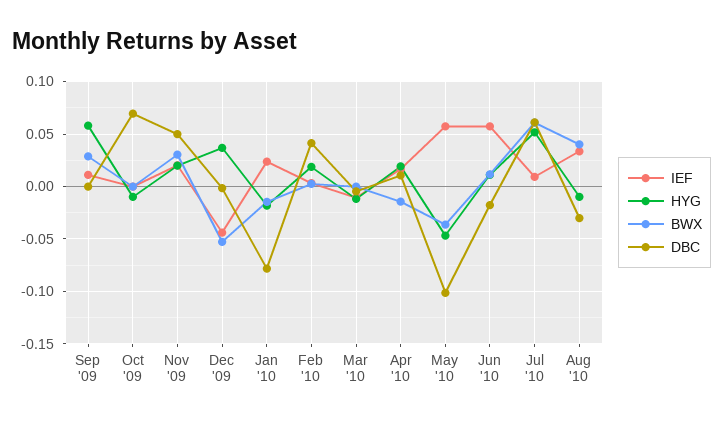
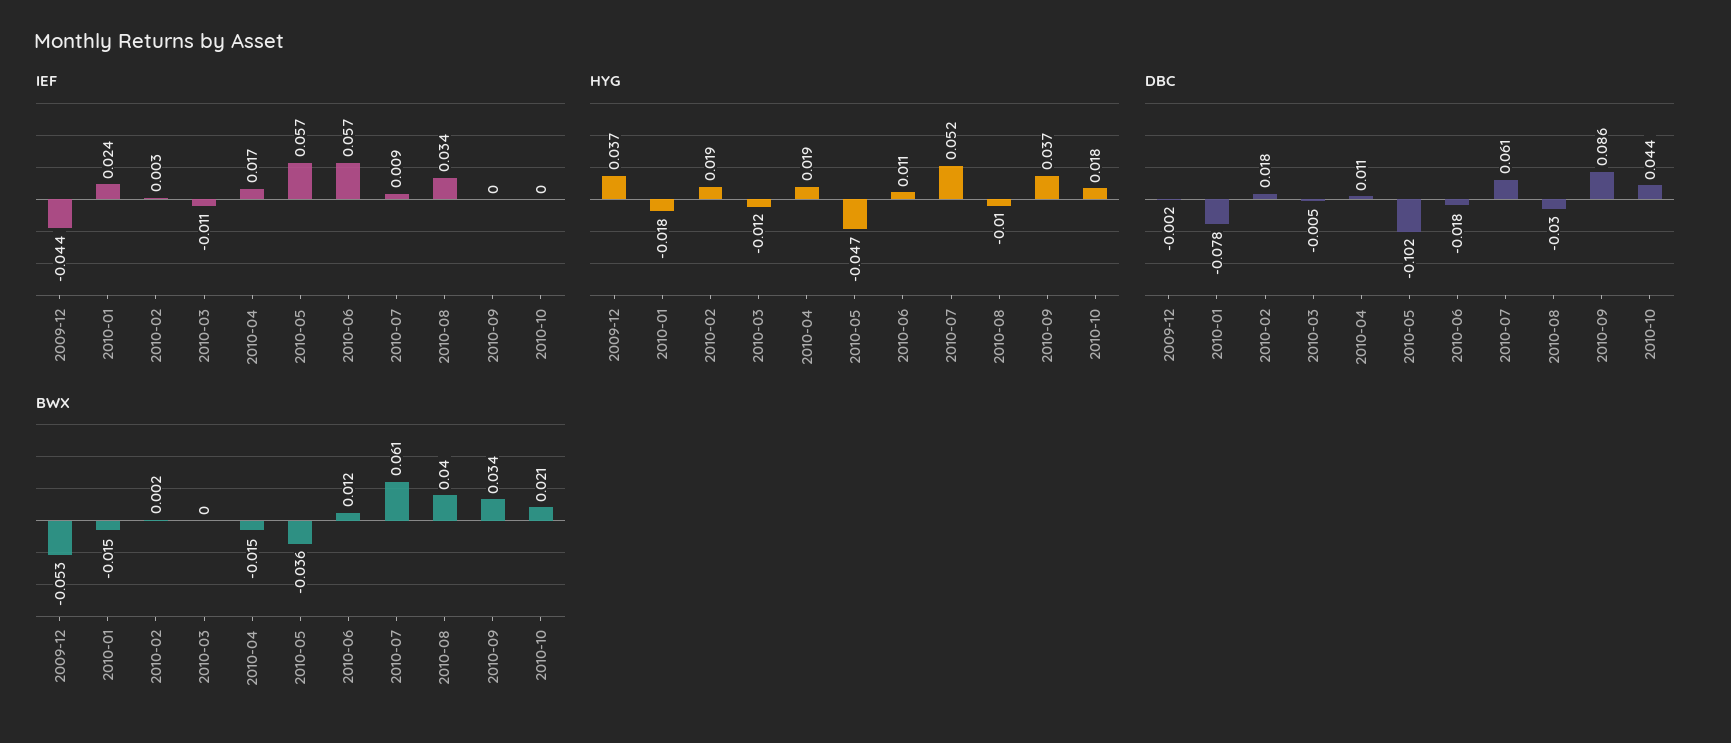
IEF, Sep '09: 0.01 -> none
HYG, Sep '09: 0.06 -> none
BWX, Sep '09: 0.03 -> none
DBC, Sep '09: 0 -> none
IEF, Oct '09: 0 -> none
HYG, Oct '09: -0.01 -> none
BWX, Oct '09: 0 -> none
DBC, Oct '09: 0.07 -> none
IEF, Nov '09: 0.02 -> none
HYG, Nov '09: 0.02 -> none
BWX, Nov '09: 0.03 -> none
DBC, Nov '09: 0.05 -> none
DBC, Feb '10: 0.04 -> 0.018
IEF, 2010-09: none -> 0
IEF, 2010-10: none -> 0
HYG, 2010-09: none -> 0.037
HYG, 2010-10: none -> 0.018
DBC, 2010-09: none -> 0.086
DBC, 2010-10: none -> 0.044
BWX, 2010-09: none -> 0.034
BWX, 2010-10: none -> 0.021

**EXERCISE OBJECTIVE:**
Once the pictures are set aside, repeat the remaining data word for word.

**ANSWER TO THIS PROBLEM:**
IEF, Sep '09: 0.01 -> none
HYG, Sep '09: 0.06 -> none
BWX, Sep '09: 0.03 -> none
DBC, Sep '09: 0 -> none
IEF, Oct '09: 0 -> none
HYG, Oct '09: -0.01 -> none
BWX, Oct '09: 0 -> none
DBC, Oct '09: 0.07 -> none
IEF, Nov '09: 0.02 -> none
HYG, Nov '09: 0.02 -> none
BWX, Nov '09: 0.03 -> none
DBC, Nov '09: 0.05 -> none
DBC, Feb '10: 0.04 -> 0.018
IEF, 2010-09: none -> 0
IEF, 2010-10: none -> 0
HYG, 2010-09: none -> 0.037
HYG, 2010-10: none -> 0.018
DBC, 2010-09: none -> 0.086
DBC, 2010-10: none -> 0.044
BWX, 2010-09: none -> 0.034
BWX, 2010-10: none -> 0.021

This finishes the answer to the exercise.